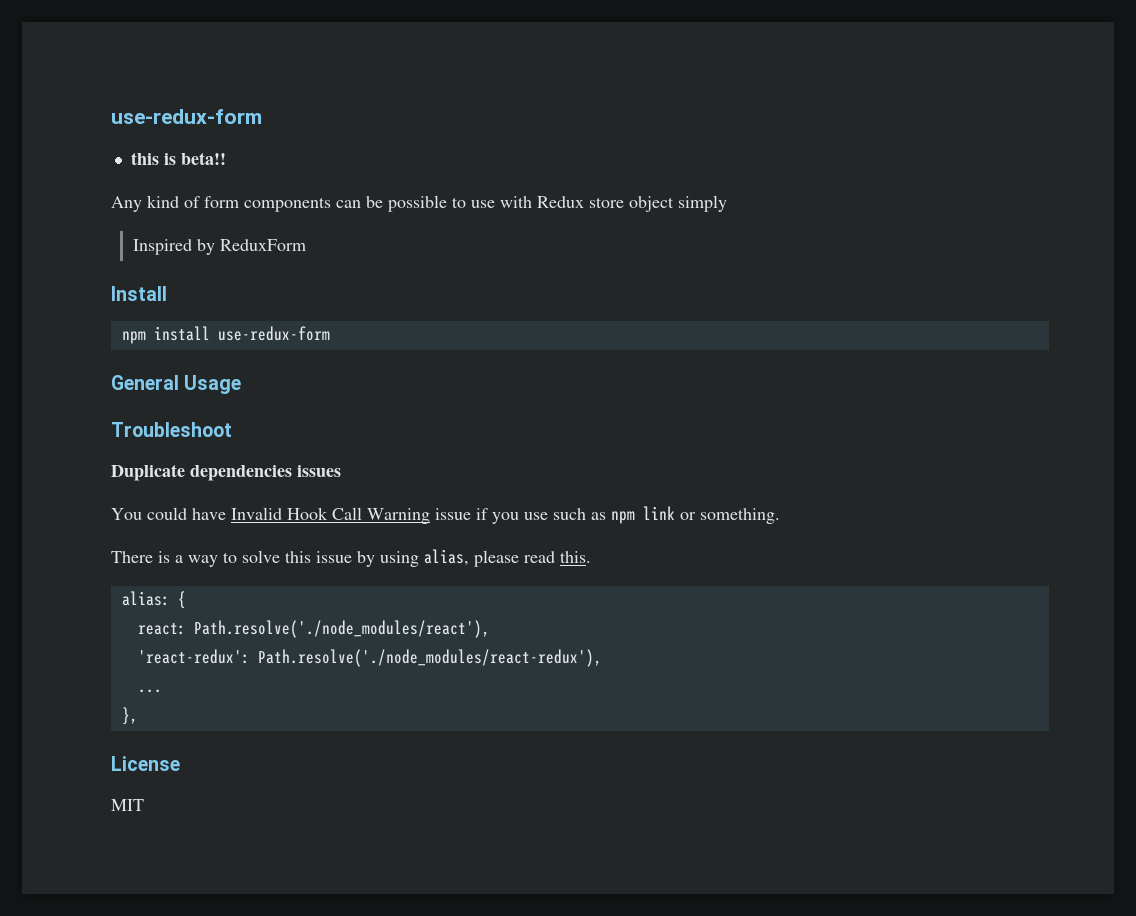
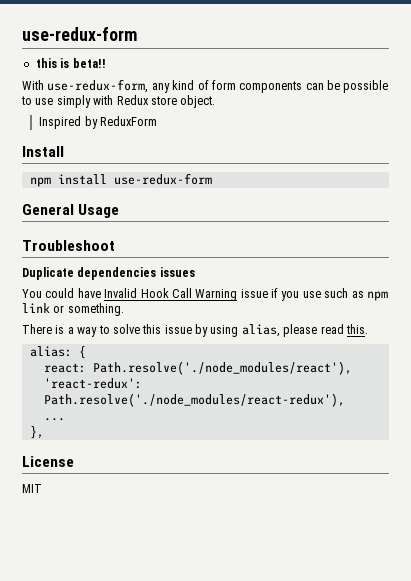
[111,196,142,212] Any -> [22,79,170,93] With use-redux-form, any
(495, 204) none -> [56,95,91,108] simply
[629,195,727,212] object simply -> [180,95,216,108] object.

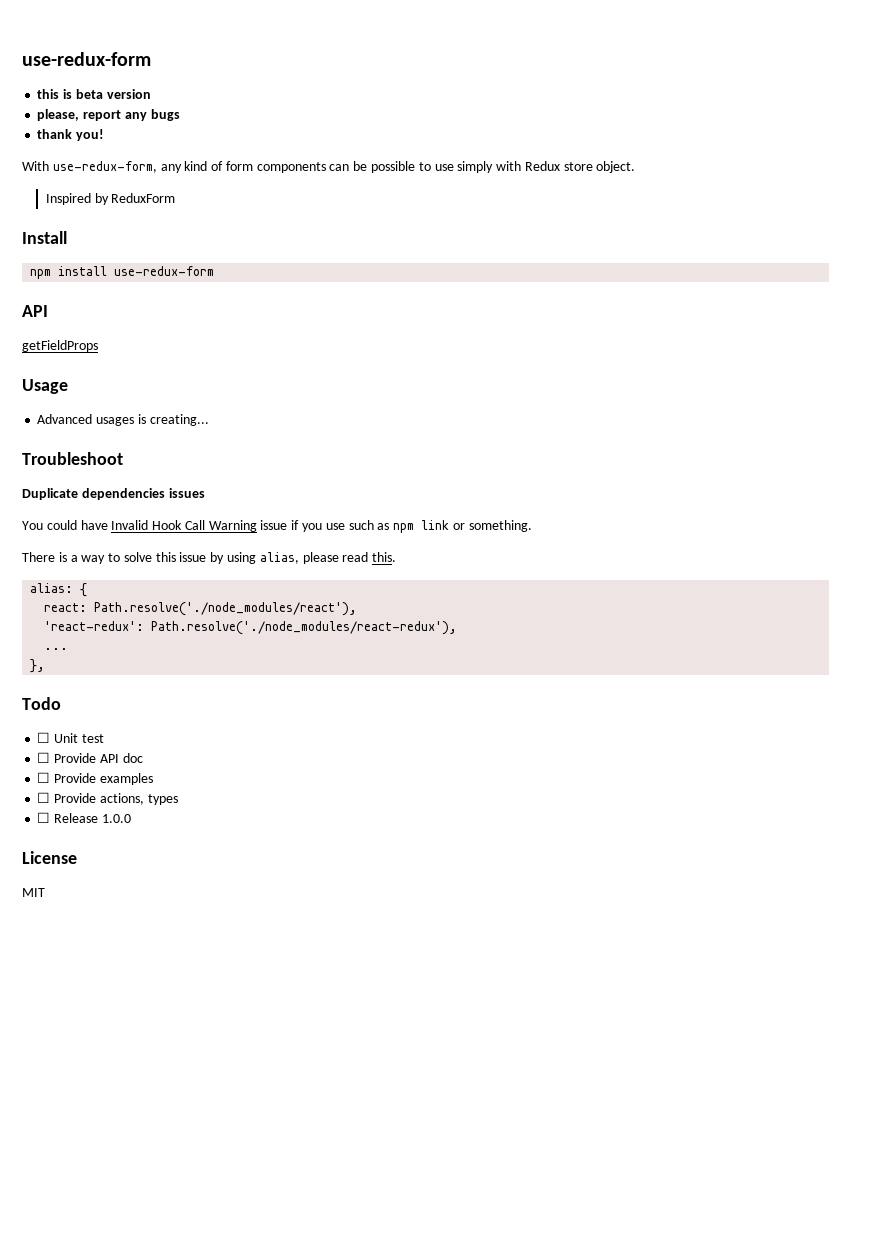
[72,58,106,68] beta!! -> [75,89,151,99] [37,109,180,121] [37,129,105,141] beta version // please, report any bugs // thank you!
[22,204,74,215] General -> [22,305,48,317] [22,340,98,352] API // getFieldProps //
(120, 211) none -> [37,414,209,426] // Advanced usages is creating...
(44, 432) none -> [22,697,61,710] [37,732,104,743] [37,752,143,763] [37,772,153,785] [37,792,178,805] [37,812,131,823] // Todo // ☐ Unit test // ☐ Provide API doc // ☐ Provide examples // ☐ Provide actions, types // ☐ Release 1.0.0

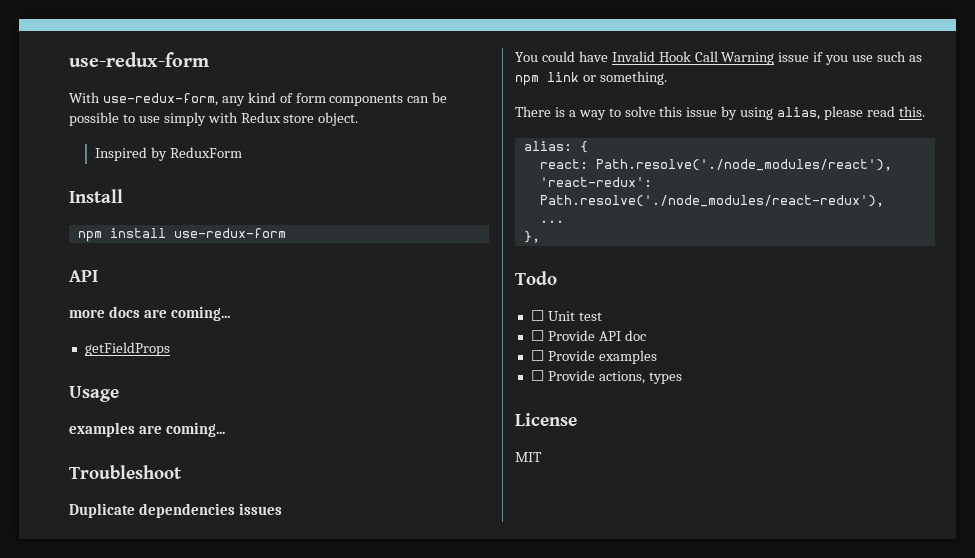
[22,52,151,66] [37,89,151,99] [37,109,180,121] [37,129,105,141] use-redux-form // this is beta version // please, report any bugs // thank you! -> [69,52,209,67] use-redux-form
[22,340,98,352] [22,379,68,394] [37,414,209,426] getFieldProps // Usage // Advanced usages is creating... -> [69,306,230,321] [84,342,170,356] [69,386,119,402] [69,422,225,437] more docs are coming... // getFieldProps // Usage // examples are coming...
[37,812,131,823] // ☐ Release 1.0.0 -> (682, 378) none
★ ★ ★
== Work order ==
What is needed is an exact transcription of the lines from the one containing "(495, 204) none -> [56,95,91,108] simply" through the last line of the records above, both included, with no pictures.

== Problem solution ==
(495, 204) none -> [56,95,91,108] simply
[629,195,727,212] object simply -> [180,95,216,108] object.

[72,58,106,68] beta!! -> [75,89,151,99] [37,109,180,121] [37,129,105,141] beta version // please, report any bugs // thank you!
[22,204,74,215] General -> [22,305,48,317] [22,340,98,352] API // getFieldProps //
(120, 211) none -> [37,414,209,426] // Advanced usages is creating...
(44, 432) none -> [22,697,61,710] [37,732,104,743] [37,752,143,763] [37,772,153,785] [37,792,178,805] [37,812,131,823] // Todo // ☐ Unit test // ☐ Provide API doc // ☐ Provide examples // ☐ Provide actions, types // ☐ Release 1.0.0

[22,52,151,66] [37,89,151,99] [37,109,180,121] [37,129,105,141] use-redux-form // this is beta version // please, report any bugs // thank you! -> [69,52,209,67] use-redux-form
[22,340,98,352] [22,379,68,394] [37,414,209,426] getFieldProps // Usage // Advanced usages is creating... -> [69,306,230,321] [84,342,170,356] [69,386,119,402] [69,422,225,437] more docs are coming... // getFieldProps // Usage // examples are coming...
[37,812,131,823] // ☐ Release 1.0.0 -> (682, 378) none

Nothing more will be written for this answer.